───── INPUT DATA

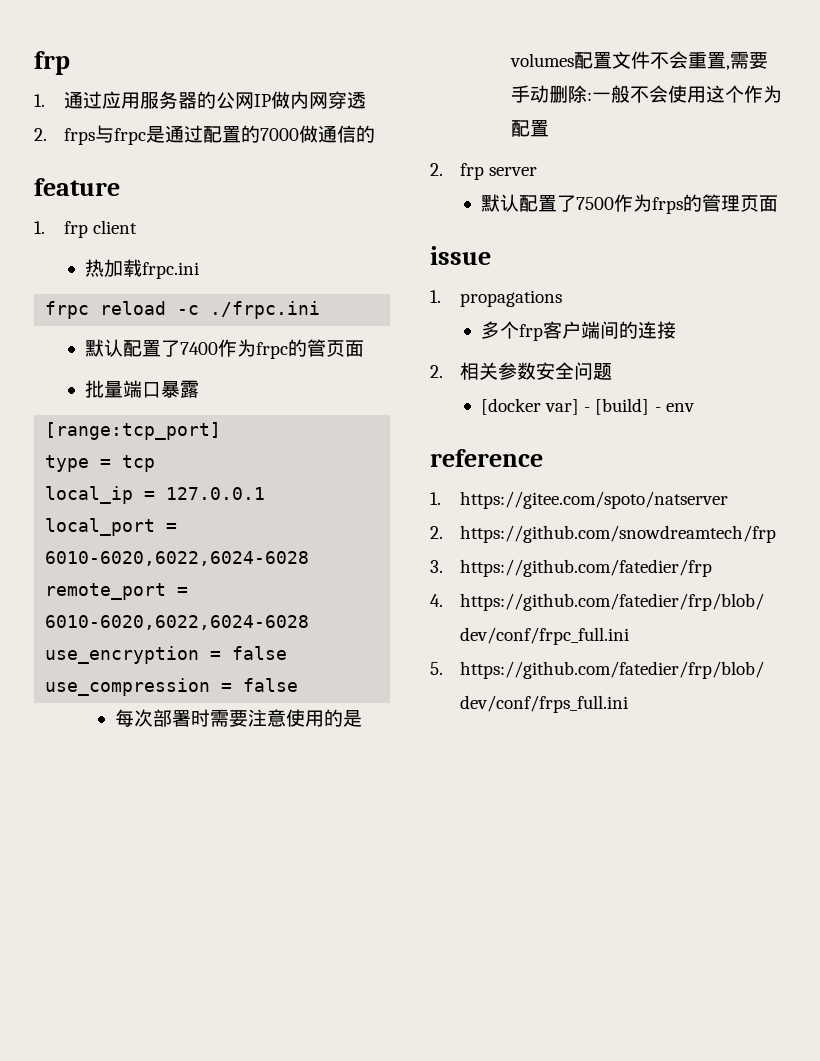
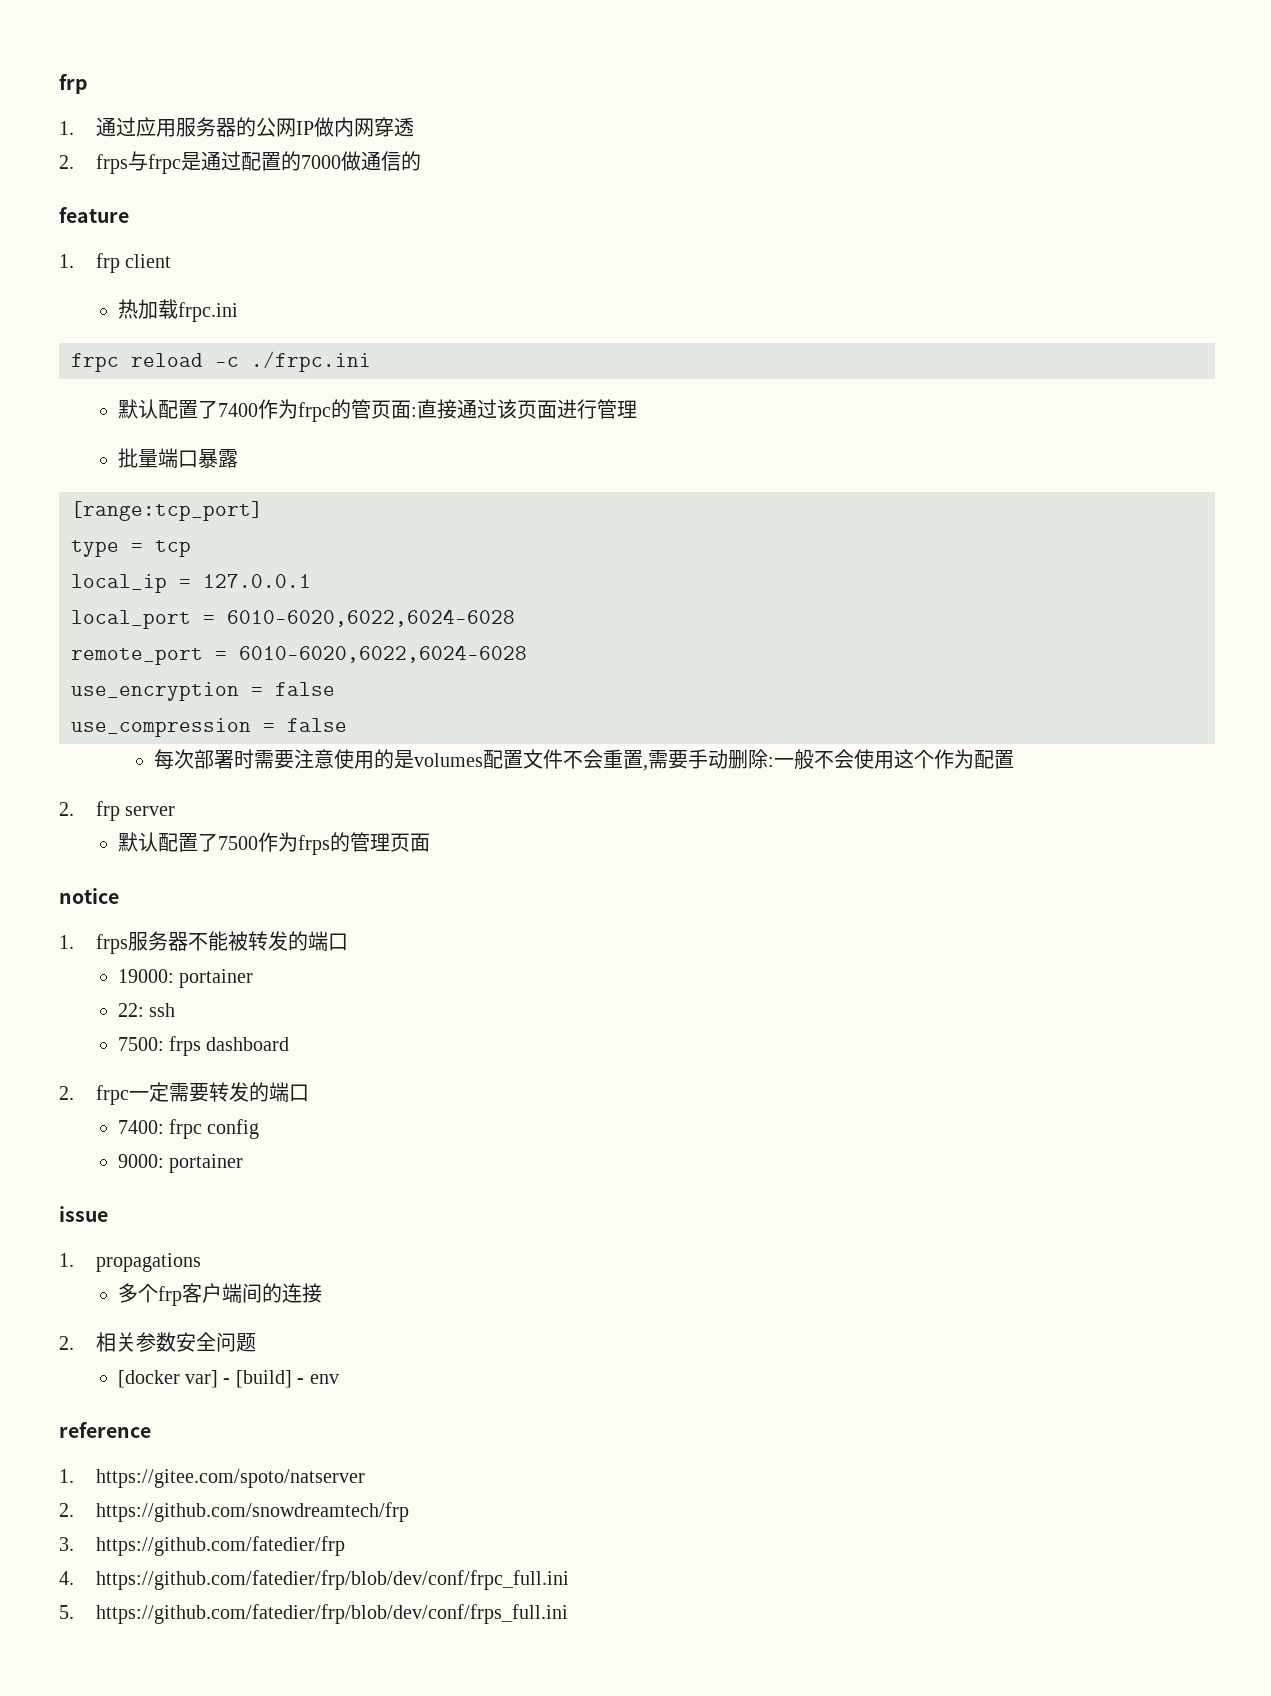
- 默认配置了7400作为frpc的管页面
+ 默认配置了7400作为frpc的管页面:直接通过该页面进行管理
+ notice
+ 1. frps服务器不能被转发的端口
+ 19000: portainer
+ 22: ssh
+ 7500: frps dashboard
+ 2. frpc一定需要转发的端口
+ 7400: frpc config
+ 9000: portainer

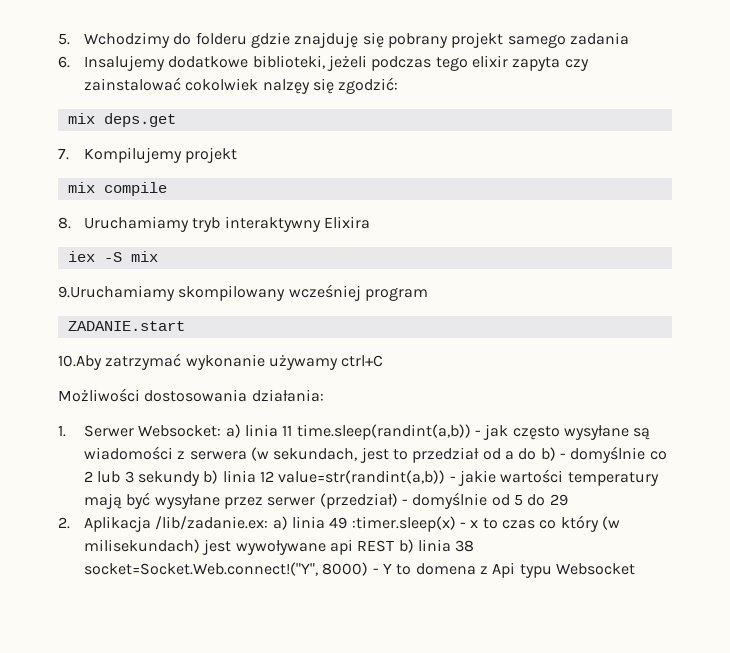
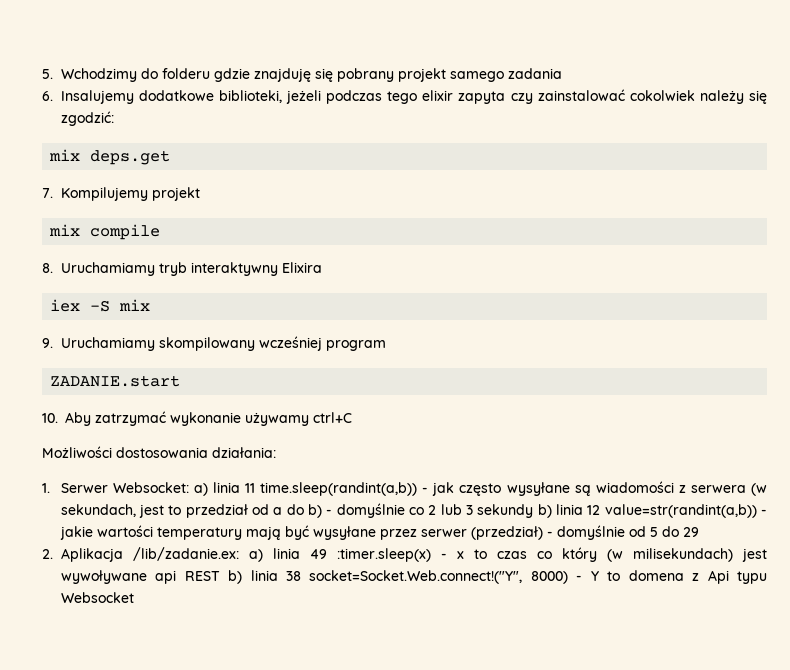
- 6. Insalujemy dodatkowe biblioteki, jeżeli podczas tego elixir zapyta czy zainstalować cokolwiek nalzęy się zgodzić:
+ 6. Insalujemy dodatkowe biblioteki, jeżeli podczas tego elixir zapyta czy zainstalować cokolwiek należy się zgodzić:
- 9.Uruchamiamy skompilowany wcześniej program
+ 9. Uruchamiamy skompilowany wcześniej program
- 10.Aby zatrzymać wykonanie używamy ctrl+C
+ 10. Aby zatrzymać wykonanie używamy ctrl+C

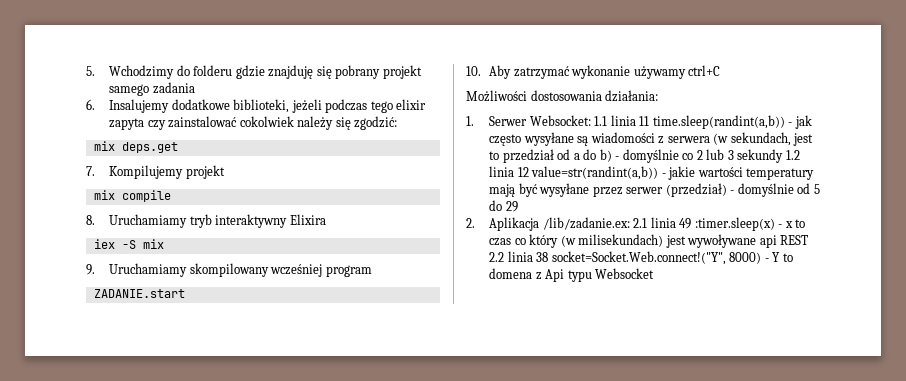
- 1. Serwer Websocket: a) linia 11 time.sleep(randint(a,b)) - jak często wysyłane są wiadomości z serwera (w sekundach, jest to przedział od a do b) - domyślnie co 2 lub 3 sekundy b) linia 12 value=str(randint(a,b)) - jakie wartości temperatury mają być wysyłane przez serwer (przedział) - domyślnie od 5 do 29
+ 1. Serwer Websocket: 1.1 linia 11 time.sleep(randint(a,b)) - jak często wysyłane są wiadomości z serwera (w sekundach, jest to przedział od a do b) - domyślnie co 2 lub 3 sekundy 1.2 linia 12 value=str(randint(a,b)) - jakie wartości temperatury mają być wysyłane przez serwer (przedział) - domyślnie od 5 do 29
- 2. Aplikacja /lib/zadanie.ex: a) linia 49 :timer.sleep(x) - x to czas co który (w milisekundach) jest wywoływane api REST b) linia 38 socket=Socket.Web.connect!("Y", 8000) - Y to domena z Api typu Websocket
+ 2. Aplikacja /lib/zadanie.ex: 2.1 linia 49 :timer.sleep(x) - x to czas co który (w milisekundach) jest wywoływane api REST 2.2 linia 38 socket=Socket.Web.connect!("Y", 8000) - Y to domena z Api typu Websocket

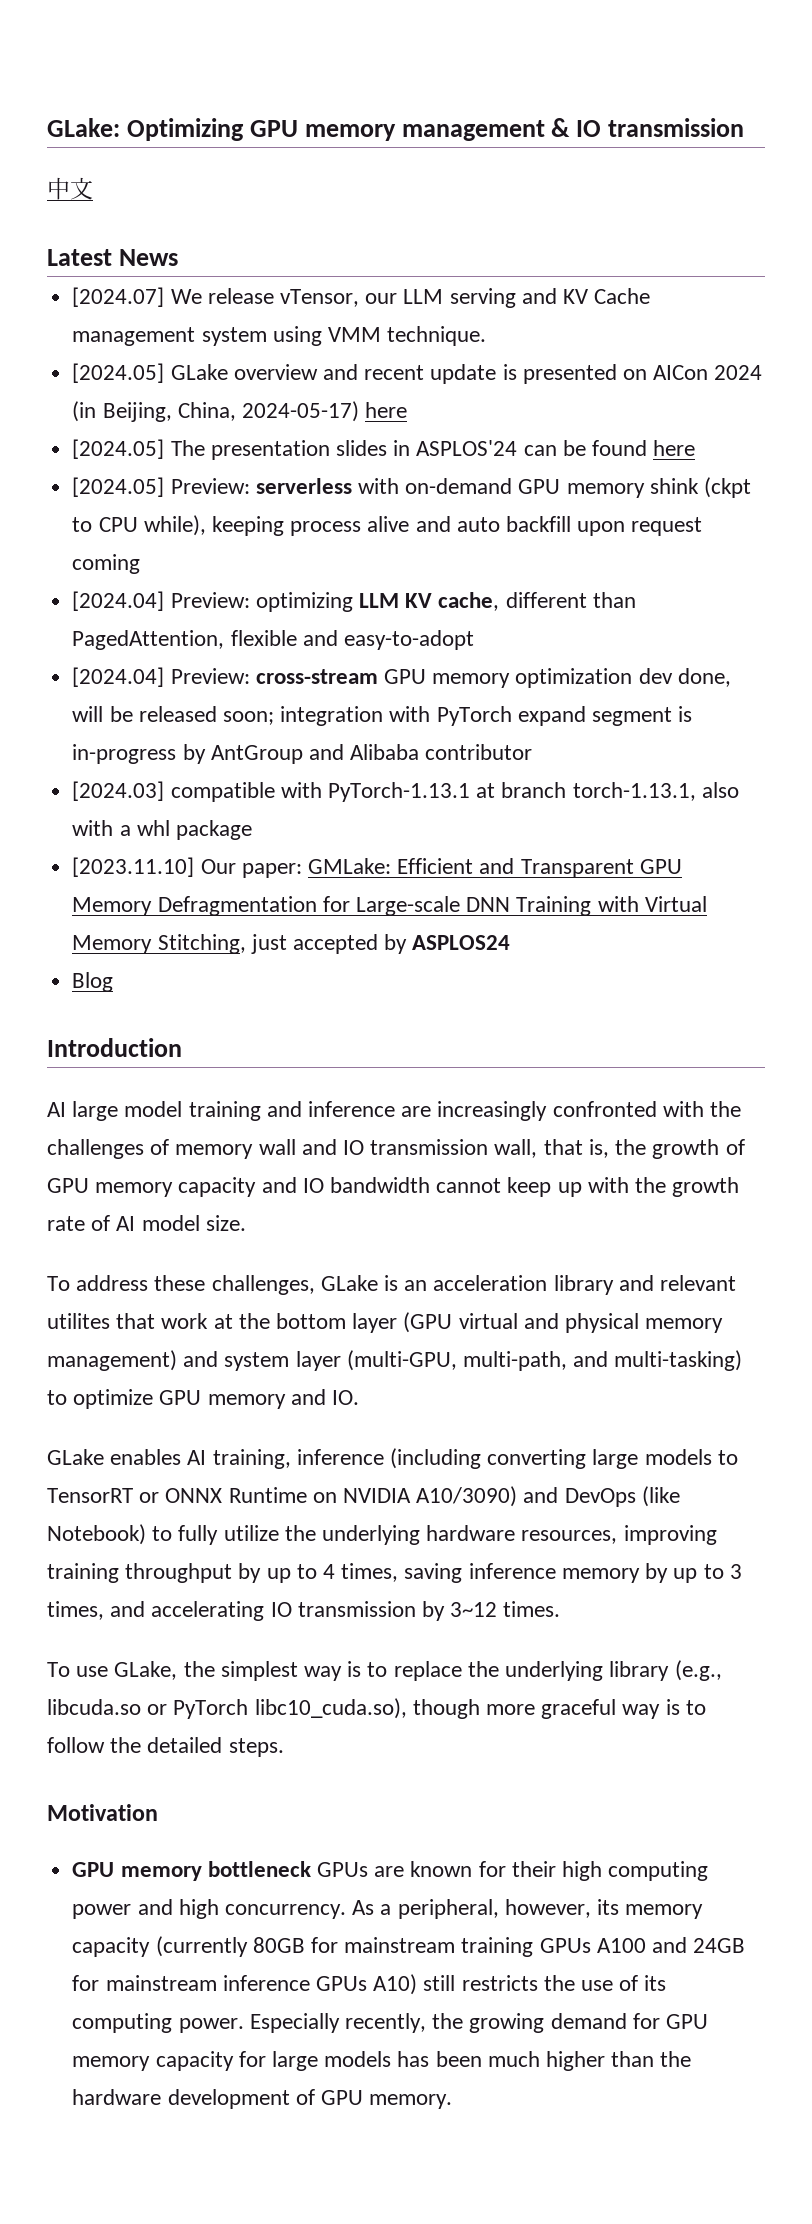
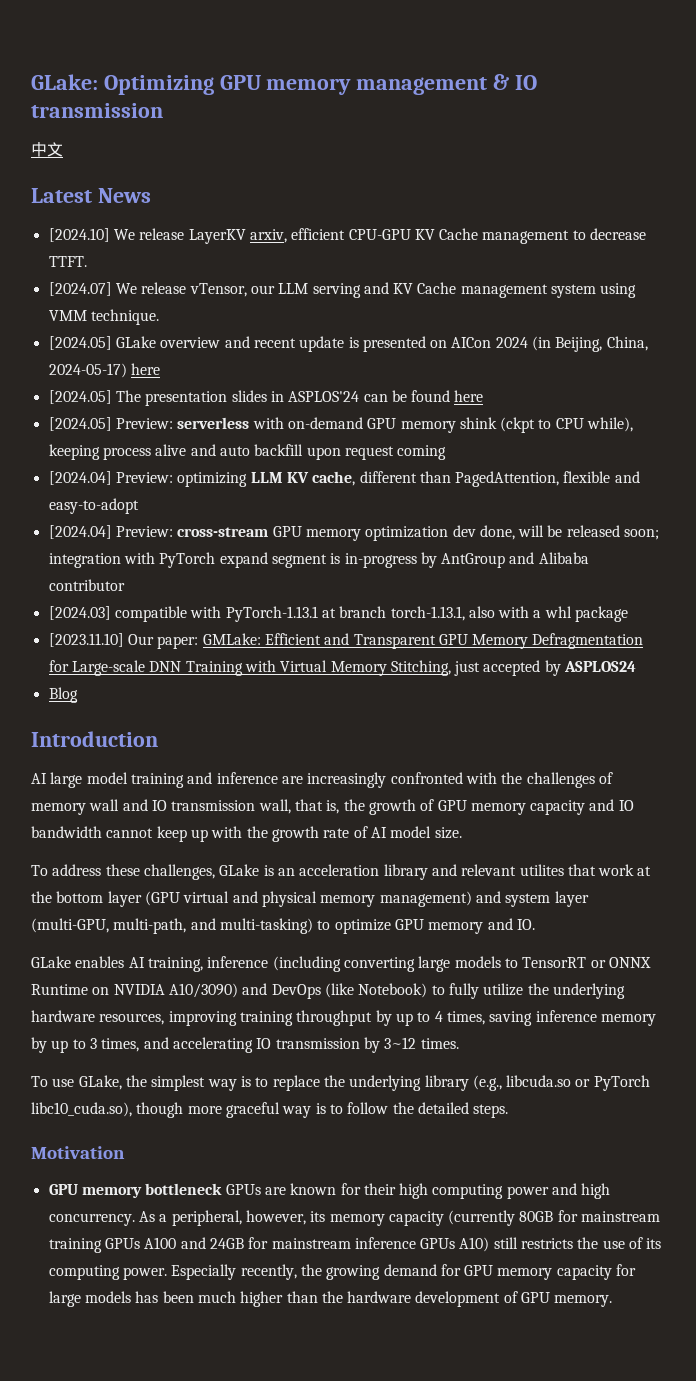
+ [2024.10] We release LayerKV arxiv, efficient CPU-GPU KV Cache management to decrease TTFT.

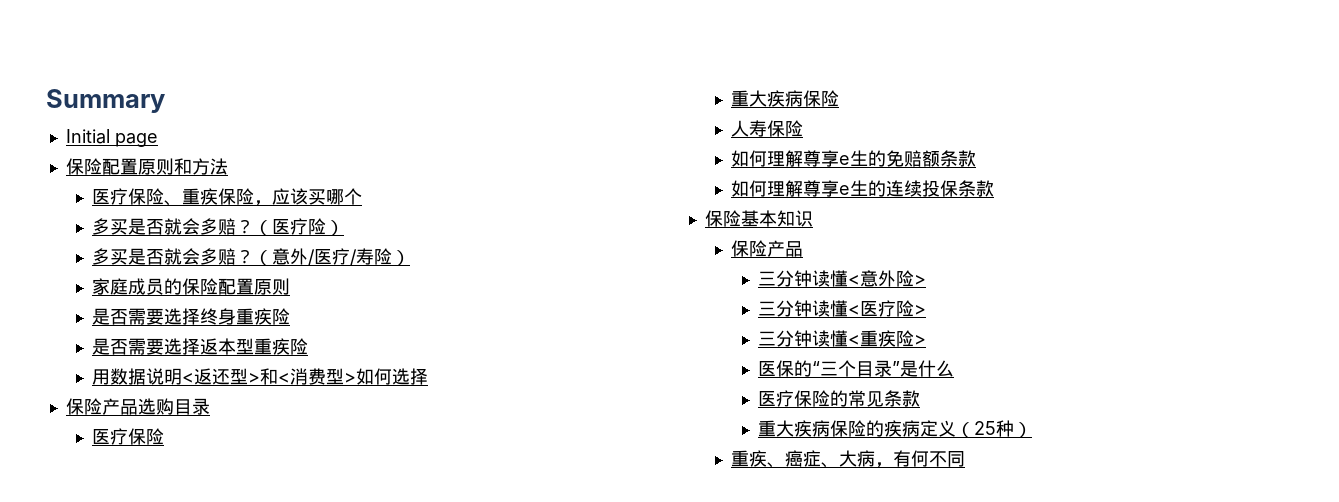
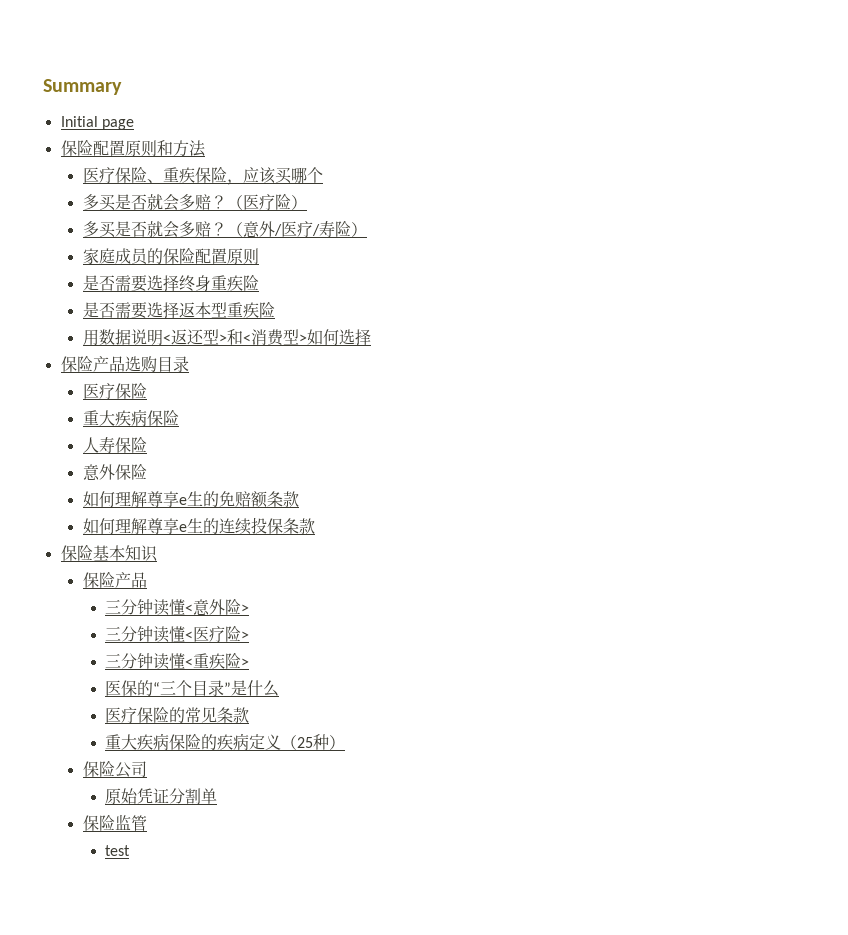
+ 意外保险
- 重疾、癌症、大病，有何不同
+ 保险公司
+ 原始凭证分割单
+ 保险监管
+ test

──────────

**WHAT NEEDS TO BE DONE**
Write out every line of the listing that holds the word "zapyta".

**WRITTEN ANSWER**
- 6. Insalujemy dodatkowe biblioteki, jeżeli podczas tego elixir zapyta czy zainstalować cokolwiek nalzęy się zgodzić:
+ 6. Insalujemy dodatkowe biblioteki, jeżeli podczas tego elixir zapyta czy zainstalować cokolwiek należy się zgodzić:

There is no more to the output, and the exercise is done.